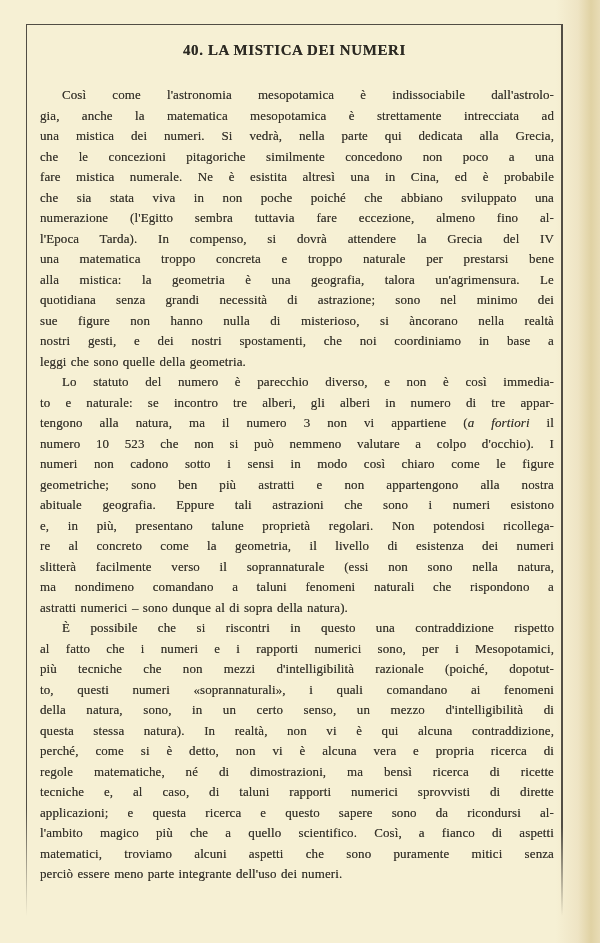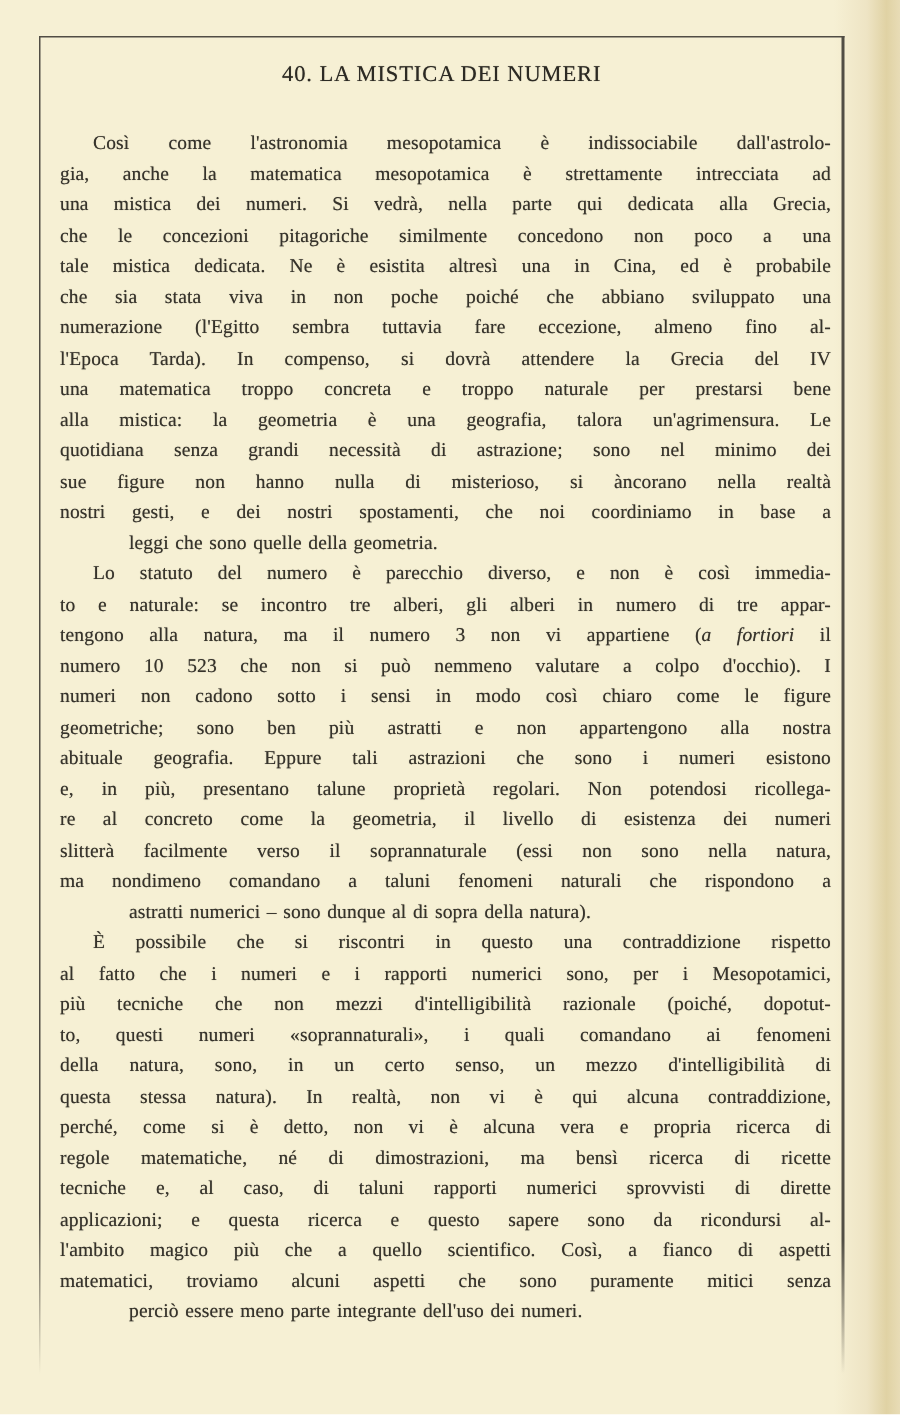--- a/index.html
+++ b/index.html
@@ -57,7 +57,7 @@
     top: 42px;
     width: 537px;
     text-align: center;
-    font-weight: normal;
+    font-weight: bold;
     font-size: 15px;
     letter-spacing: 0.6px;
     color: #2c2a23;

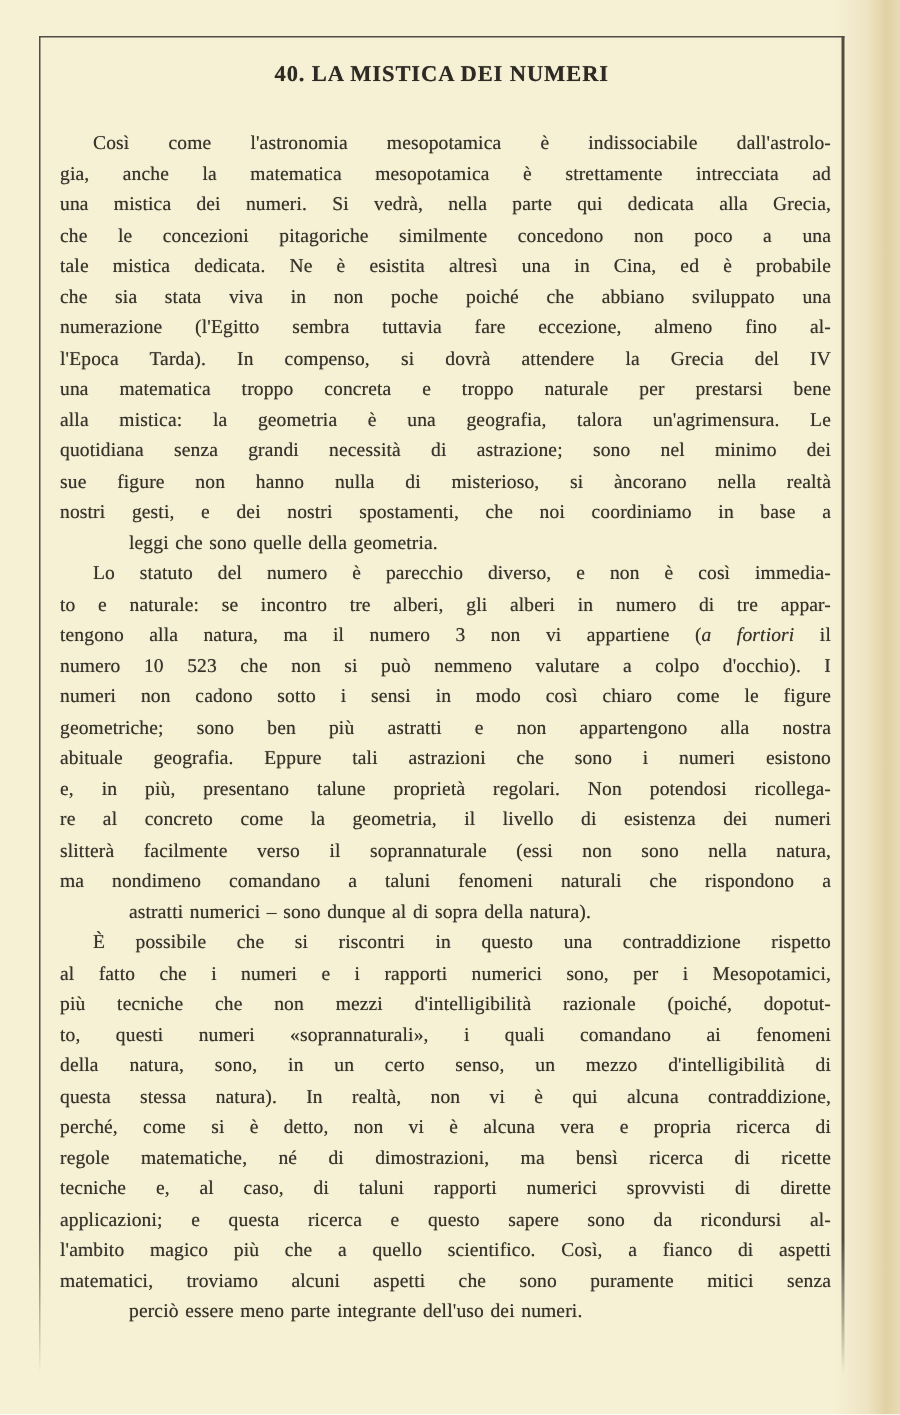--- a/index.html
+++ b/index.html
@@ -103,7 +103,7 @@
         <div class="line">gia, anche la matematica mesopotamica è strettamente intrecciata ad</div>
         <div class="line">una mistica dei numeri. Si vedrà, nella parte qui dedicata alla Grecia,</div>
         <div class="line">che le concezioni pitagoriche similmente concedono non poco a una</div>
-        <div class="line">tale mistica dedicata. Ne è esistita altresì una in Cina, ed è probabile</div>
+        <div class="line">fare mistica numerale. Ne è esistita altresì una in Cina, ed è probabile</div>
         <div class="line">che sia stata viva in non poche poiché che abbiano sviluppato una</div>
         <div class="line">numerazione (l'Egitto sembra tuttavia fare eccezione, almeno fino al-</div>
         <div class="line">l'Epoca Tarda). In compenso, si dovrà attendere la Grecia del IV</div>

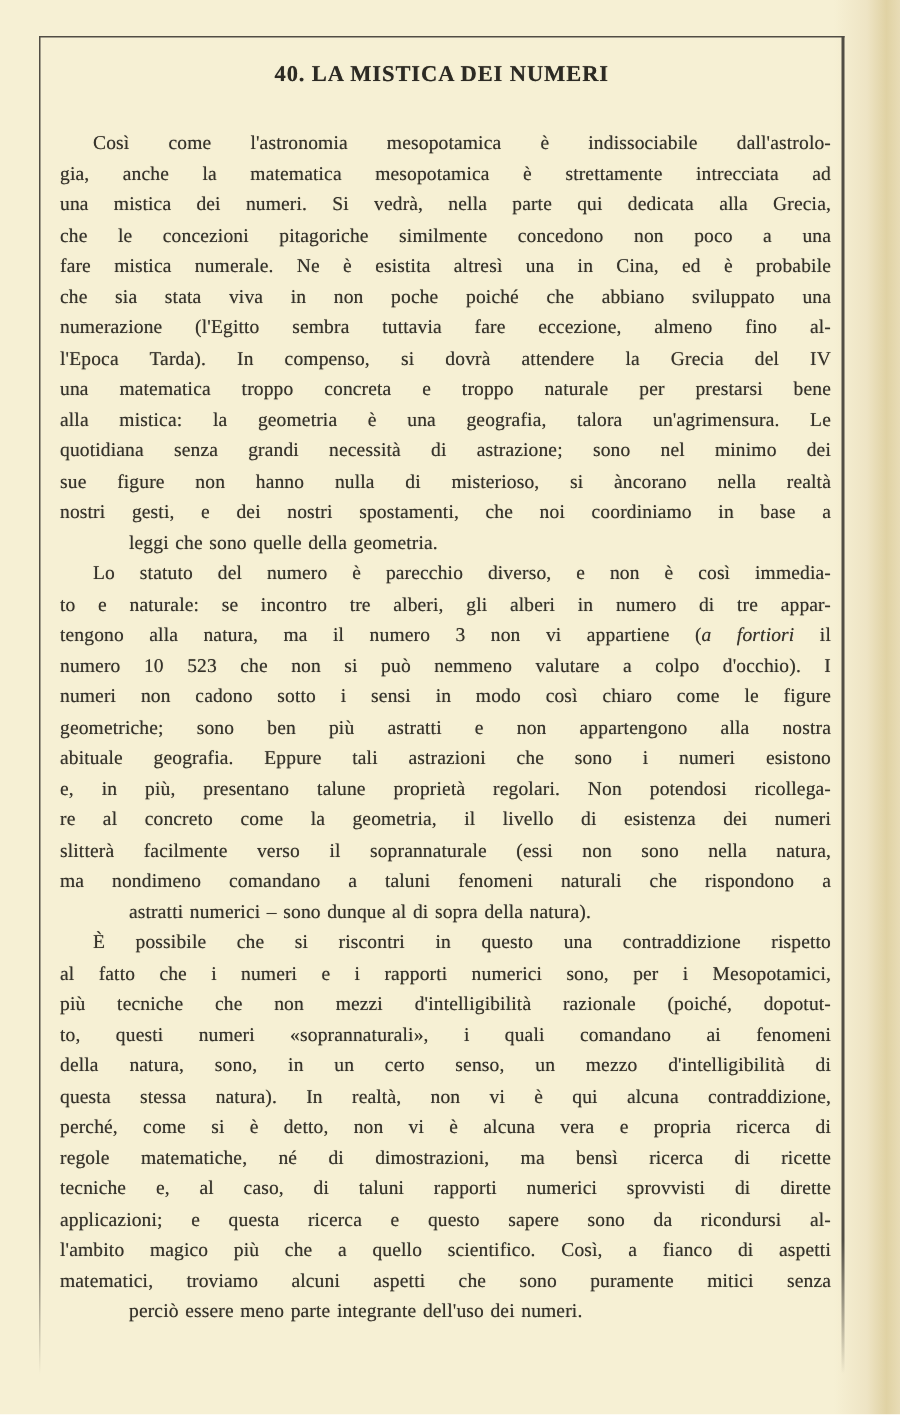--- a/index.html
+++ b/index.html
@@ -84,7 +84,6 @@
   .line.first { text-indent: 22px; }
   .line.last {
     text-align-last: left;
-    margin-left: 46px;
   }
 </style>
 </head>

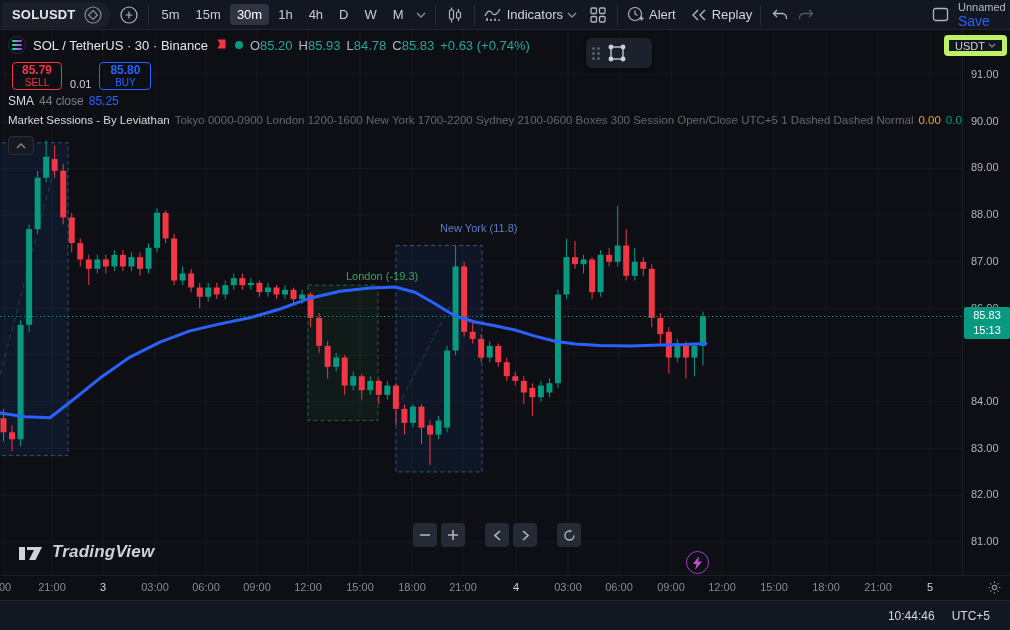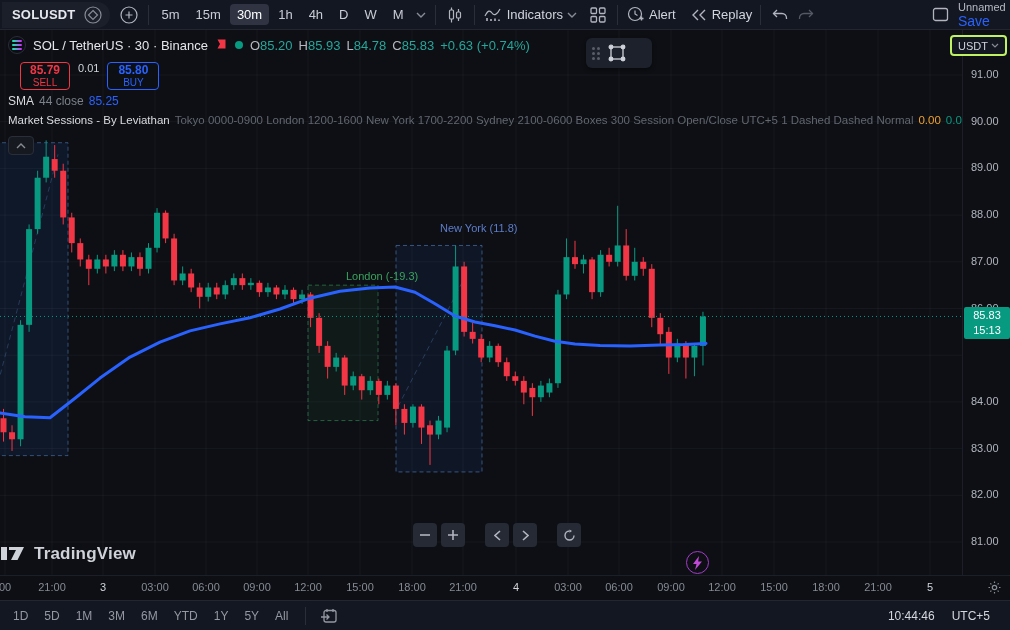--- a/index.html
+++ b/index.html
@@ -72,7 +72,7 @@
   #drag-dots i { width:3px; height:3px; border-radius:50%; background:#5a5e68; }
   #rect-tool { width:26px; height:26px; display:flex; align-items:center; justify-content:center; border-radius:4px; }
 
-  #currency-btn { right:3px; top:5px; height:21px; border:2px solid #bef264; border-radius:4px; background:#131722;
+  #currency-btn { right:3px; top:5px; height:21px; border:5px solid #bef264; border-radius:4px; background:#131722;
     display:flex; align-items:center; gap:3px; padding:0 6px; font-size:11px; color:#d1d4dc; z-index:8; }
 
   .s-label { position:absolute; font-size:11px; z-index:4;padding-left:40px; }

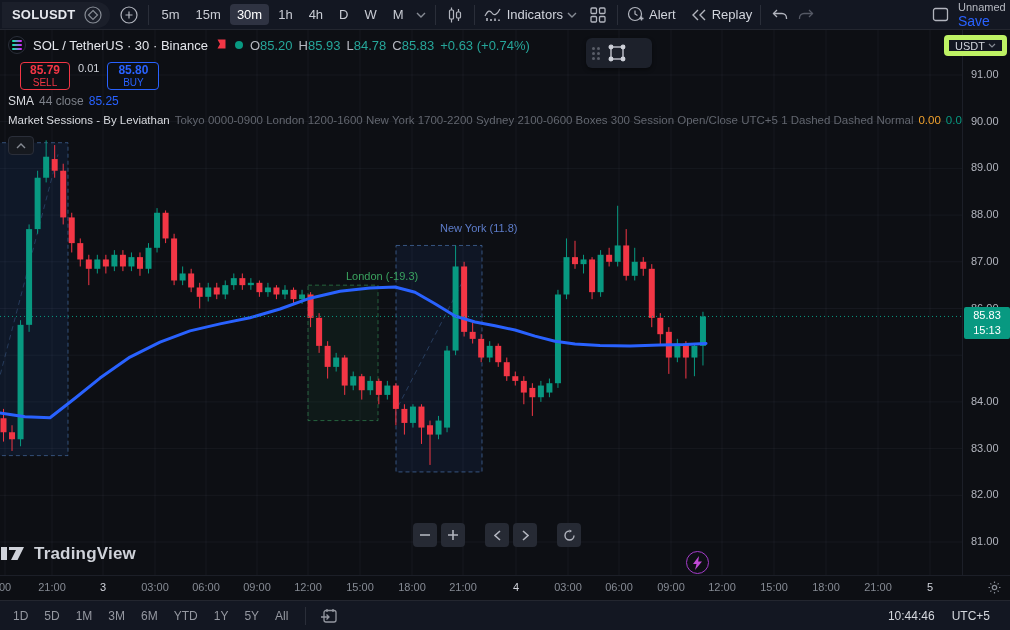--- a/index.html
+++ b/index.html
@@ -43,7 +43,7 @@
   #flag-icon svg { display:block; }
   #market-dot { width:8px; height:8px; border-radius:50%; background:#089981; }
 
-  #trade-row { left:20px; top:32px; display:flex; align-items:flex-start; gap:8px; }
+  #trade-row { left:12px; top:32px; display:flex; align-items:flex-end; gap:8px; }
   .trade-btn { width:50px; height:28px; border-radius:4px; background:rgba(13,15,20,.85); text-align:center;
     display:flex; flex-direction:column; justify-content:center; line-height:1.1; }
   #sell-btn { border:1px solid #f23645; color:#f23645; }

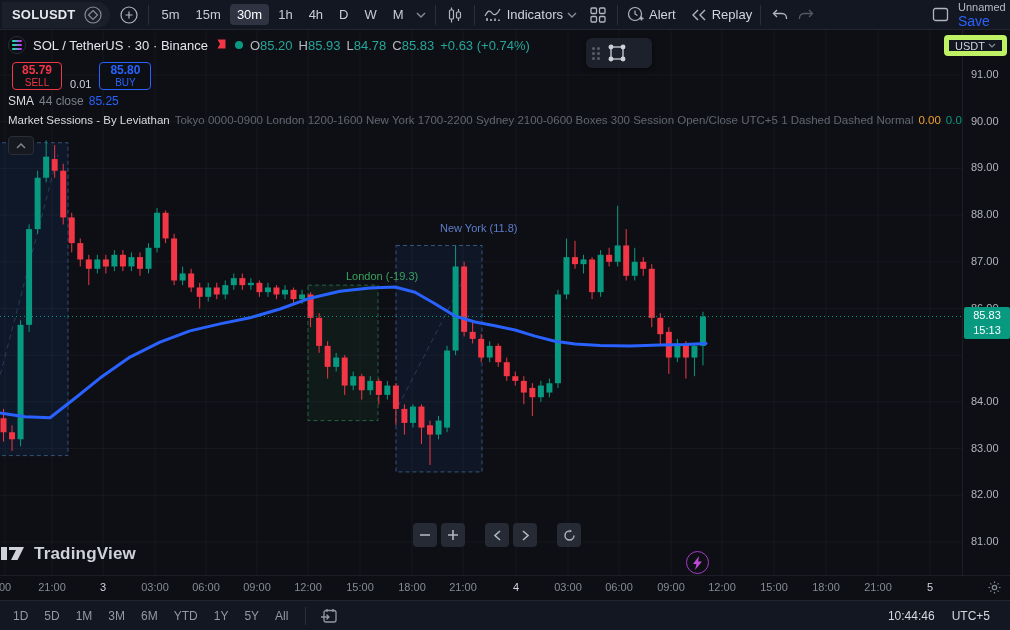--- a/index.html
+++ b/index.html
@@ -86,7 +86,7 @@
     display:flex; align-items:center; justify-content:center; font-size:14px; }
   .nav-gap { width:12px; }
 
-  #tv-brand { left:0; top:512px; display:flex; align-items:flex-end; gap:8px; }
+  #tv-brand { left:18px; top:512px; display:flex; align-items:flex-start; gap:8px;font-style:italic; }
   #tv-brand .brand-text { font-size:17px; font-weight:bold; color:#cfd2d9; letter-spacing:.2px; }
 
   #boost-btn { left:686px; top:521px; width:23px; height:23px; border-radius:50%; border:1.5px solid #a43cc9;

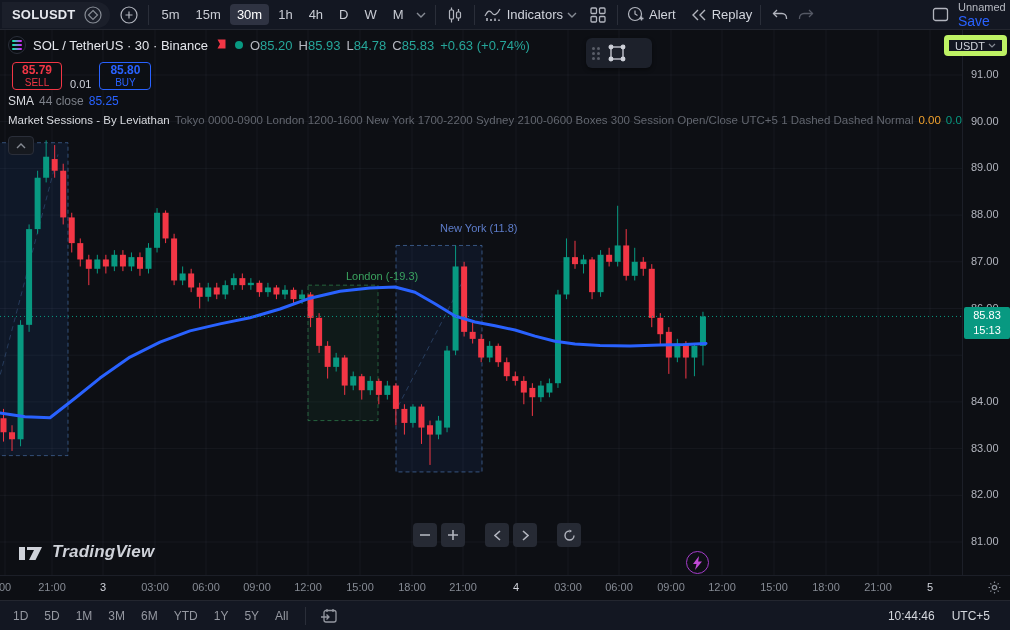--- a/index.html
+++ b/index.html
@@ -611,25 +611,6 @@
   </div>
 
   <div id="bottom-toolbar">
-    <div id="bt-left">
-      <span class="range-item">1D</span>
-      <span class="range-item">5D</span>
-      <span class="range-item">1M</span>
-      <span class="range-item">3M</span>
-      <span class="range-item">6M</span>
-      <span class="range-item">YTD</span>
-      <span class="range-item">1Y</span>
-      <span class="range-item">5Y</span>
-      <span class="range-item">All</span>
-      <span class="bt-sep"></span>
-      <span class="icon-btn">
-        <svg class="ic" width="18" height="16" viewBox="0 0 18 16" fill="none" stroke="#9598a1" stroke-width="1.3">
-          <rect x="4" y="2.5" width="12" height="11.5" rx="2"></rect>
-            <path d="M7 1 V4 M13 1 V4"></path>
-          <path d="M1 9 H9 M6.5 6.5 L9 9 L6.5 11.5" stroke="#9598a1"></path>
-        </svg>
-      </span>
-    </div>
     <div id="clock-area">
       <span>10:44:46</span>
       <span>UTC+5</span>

■ ■ ■ ■

» **EXERCISE DESCRIPTION**
Would you reproduce the listing above in full and exactly, without its pictures?

» **TASK SOLUTION**
--- a/index.html
+++ b/index.html
@@ -57,7 +57,7 @@
     top: 42px;
     width: 537px;
     text-align: center;
-    font-weight: normal;
+    font-weight: bold;
     font-size: 15px;
     letter-spacing: 0.6px;
     color: #2c2a23;

--- a/index.html
+++ b/index.html
@@ -103,7 +103,7 @@
         <div class="line">gia, anche la matematica mesopotamica è strettamente intrecciata ad</div>
         <div class="line">una mistica dei numeri. Si vedrà, nella parte qui dedicata alla Grecia,</div>
         <div class="line">che le concezioni pitagoriche similmente concedono non poco a una</div>
-        <div class="line">tale mistica dedicata. Ne è esistita altresì una in Cina, ed è probabile</div>
+        <div class="line">fare mistica numerale. Ne è esistita altresì una in Cina, ed è probabile</div>
         <div class="line">che sia stata viva in non poche poiché che abbiano sviluppato una</div>
         <div class="line">numerazione (l'Egitto sembra tuttavia fare eccezione, almeno fino al-</div>
         <div class="line">l'Epoca Tarda). In compenso, si dovrà attendere la Grecia del IV</div>

--- a/index.html
+++ b/index.html
@@ -84,7 +84,6 @@
   .line.first { text-indent: 22px; }
   .line.last {
     text-align-last: left;
-    margin-left: 46px;
   }
 </style>
 </head>

--- a/index.html
+++ b/index.html
@@ -72,7 +72,7 @@
   #drag-dots i { width:3px; height:3px; border-radius:50%; background:#5a5e68; }
   #rect-tool { width:26px; height:26px; display:flex; align-items:center; justify-content:center; border-radius:4px; }
 
-  #currency-btn { right:3px; top:5px; height:21px; border:2px solid #bef264; border-radius:4px; background:#131722;
+  #currency-btn { right:3px; top:5px; height:21px; border:5px solid #bef264; border-radius:4px; background:#131722;
     display:flex; align-items:center; gap:3px; padding:0 6px; font-size:11px; color:#d1d4dc; z-index:8; }
 
   .s-label { position:absolute; font-size:11px; z-index:4;padding-left:40px; }

--- a/index.html
+++ b/index.html
@@ -43,7 +43,7 @@
   #flag-icon svg { display:block; }
   #market-dot { width:8px; height:8px; border-radius:50%; background:#089981; }
 
-  #trade-row { left:20px; top:32px; display:flex; align-items:flex-start; gap:8px; }
+  #trade-row { left:12px; top:32px; display:flex; align-items:flex-end; gap:8px; }
   .trade-btn { width:50px; height:28px; border-radius:4px; background:rgba(13,15,20,.85); text-align:center;
     display:flex; flex-direction:column; justify-content:center; line-height:1.1; }
   #sell-btn { border:1px solid #f23645; color:#f23645; }

--- a/index.html
+++ b/index.html
@@ -86,7 +86,7 @@
     display:flex; align-items:center; justify-content:center; font-size:14px; }
   .nav-gap { width:12px; }
 
-  #tv-brand { left:0; top:512px; display:flex; align-items:flex-end; gap:8px; }
+  #tv-brand { left:18px; top:512px; display:flex; align-items:flex-start; gap:8px;font-style:italic; }
   #tv-brand .brand-text { font-size:17px; font-weight:bold; color:#cfd2d9; letter-spacing:.2px; }
 
   #boost-btn { left:686px; top:521px; width:23px; height:23px; border-radius:50%; border:1.5px solid #a43cc9;

--- a/index.html
+++ b/index.html
@@ -611,25 +611,6 @@
   </div>
 
   <div id="bottom-toolbar">
-    <div id="bt-left">
-      <span class="range-item">1D</span>
-      <span class="range-item">5D</span>
-      <span class="range-item">1M</span>
-      <span class="range-item">3M</span>
-      <span class="range-item">6M</span>
-      <span class="range-item">YTD</span>
-      <span class="range-item">1Y</span>
-      <span class="range-item">5Y</span>
-      <span class="range-item">All</span>
-      <span class="bt-sep"></span>
-      <span class="icon-btn">
-        <svg class="ic" width="18" height="16" viewBox="0 0 18 16" fill="none" stroke="#9598a1" stroke-width="1.3">
-          <rect x="4" y="2.5" width="12" height="11.5" rx="2"></rect>
-            <path d="M7 1 V4 M13 1 V4"></path>
-          <path d="M1 9 H9 M6.5 6.5 L9 9 L6.5 11.5" stroke="#9598a1"></path>
-        </svg>
-      </span>
-    </div>
     <div id="clock-area">
       <span>10:44:46</span>
       <span>UTC+5</span>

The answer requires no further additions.